Sewell on Tate's iconoclasm show

October 16 2013

Image of Sewell on Tate's iconoclasm show

Picture: BG

I enjoyed the Tate's new 'Art Under Attack' exhibition. It's about iconoclasm, but Tate were told they couldn't call it that, because people wouldn't understand what it meant. There are some beautiful objects on display, like the above c.1500 defaced statue of Christ, which I found strangely moving. Such things make you realise how much we lost in Britain during the Reformation. So thanks for that, Henry. We so rarely think of an English tradition in religious art, but it must have been a deeply embedded one, with practically every painted surface in a church decorated with something. As my boss, Philip Mould, always reminds me, the history of art is the history of what survives.

Still, iconoclasm is a difficult theme for an exhibition to pull off, as the Great Brian points out in the Standard:

The problem for this exhibition, until it reaches the end of the 17th century (when the Puritans too behaved as perversely as Henry’s men), is that the iconoclasts destroyed almost everything that was once worth exhibiting and it exists — if it exists at all — only in fragments and in such records as paintings and prints. Two rouge marble fragments from the tomb of Thomas Becket in Canterbury — one of a thousand pilgrimage shrines destroyed — are of no interest in themselves but only provide evidence that some structural part of it was in this rich material; without the legend these could as easily be fragments of a Georgian fireplace. Fragments of lead and carved stone from Rievaulx are exactly that too — fragments of architectural evidence. Larger sculptures, headless and handless, are evidence of the physical effort involved in destruction. Fragments of small alabaster sculptures even have something of the fetish souvenir about them.
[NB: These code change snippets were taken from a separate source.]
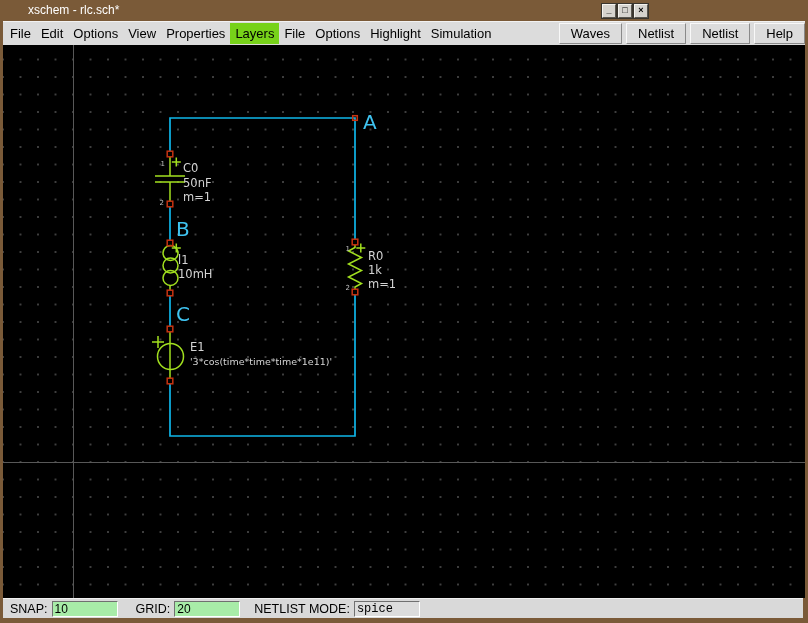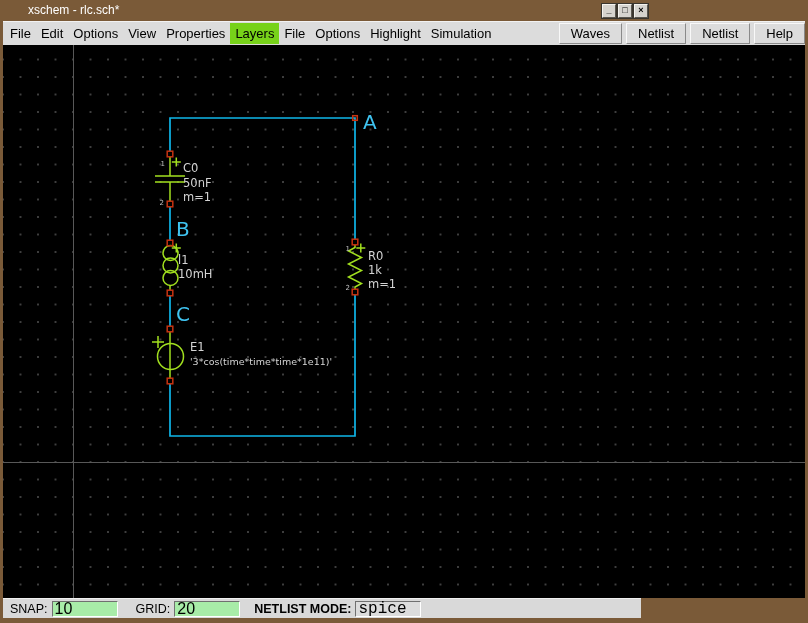--- a/index.html
+++ b/index.html
@@ -60,7 +60,7 @@
   .axis{stroke:var(--axis); stroke-width:1;}
   
   .statusbar{
-    position:absolute; top:598px; left:3px; width:638px; height:20px;
+    position:absolute; top:598px; left:3px; width:800px; height:20px;
     background:var(--status-bg); border-top:1px solid #f0f0f0;
     display:flex; align-items:center; font-size:12.5px; color:#000;
     box-sizing:border-box;

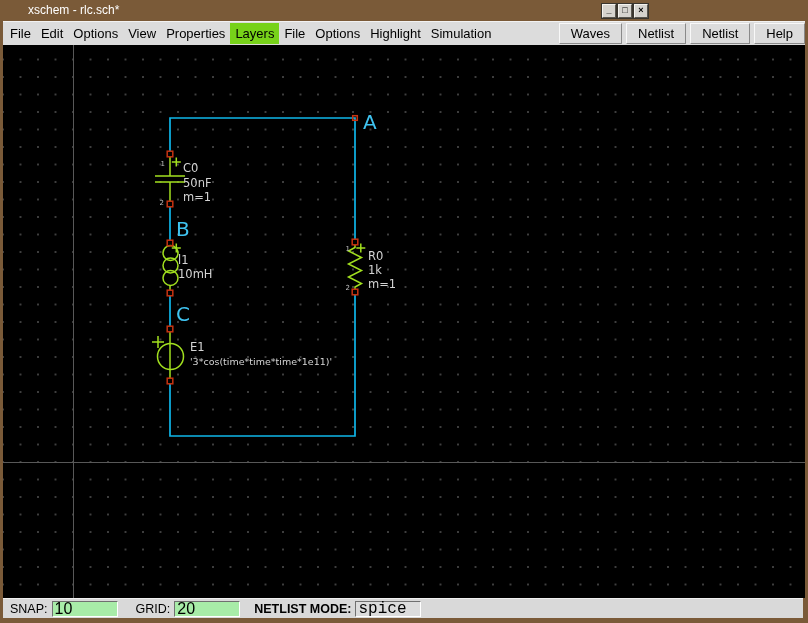--- a/index.html
+++ b/index.html
@@ -68,7 +68,7 @@
   .sb-label{margin-left:7px; white-space:nowrap;}
   .sb-entry{
     margin-left:4px; width:60px; height:14px; line-height:14px;
-    padding:0 2px; font-size:16px;
+    padding:0 2px; font-size:12px;
     border:1px solid; border-color:#707070 #ffffff #ffffff #707070;
   }
   .sb-entry.green{background:var(--entry-green);}

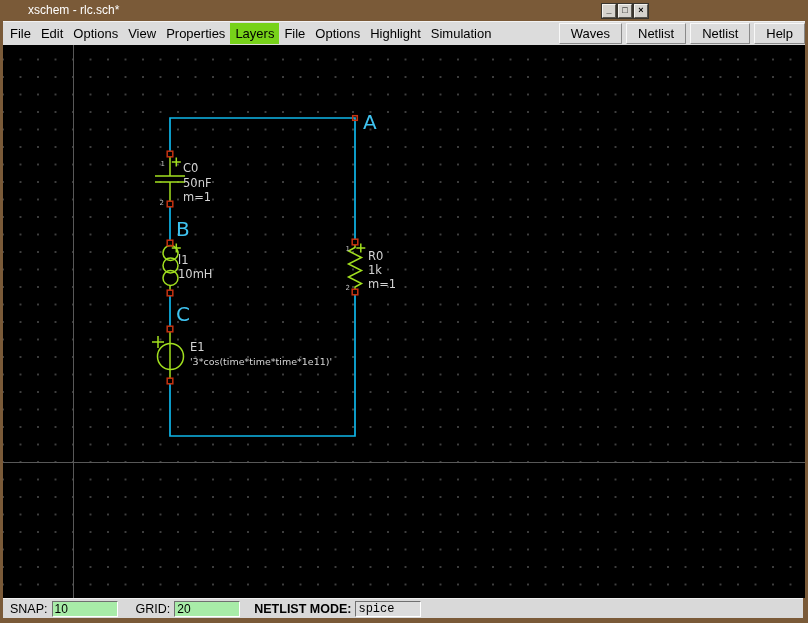--- a/index.html
+++ b/index.html
@@ -178,7 +178,7 @@
     <div class="sb-entry green">10</div>
     <span class="sb-label" style="margin-left:18px;">GRID:</span>
     <div class="sb-entry green">20</div>
-    <span class="sb-label" style="margin-left:14px;font-weight:bold;">NETLIST MODE:</span>
+    <span class="sb-label" style="margin-left:14px;">NETLIST MODE:</span>
     <div class="sb-entry gray">spice</div>
   </div>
We then move on to the tumbling of statues — away with William the Turd and George I, Nelson and the Duke of Cumberland — and to defaced coins, among them one with a noose about the neck of George III and another of Victoria scarred with the legend “I love shag”. Such trivia from the local junk shop make for a very thin exhibition, and it is hardly thickened by its treatment of the suffragettes from Manchester — a couple of the 13 paintings the glass of which they smashed, and from the National Gallery a photograph of Velázquez’s Venus, hacked by stupid Mary Richardson with a butcher’s cleaver, and one of the five Bellinis attacked with her cane by the equally stupid Freda Graham. These are not to be recognised as examples of iconoclasm, for any painting of anything would have served as well, or badly, to draw attention to their cause; had they attacked the paintings in Roger Fry’s Post-Impressionist Exhibition of 1912, they would have attracted just as much attention and won the public to their side.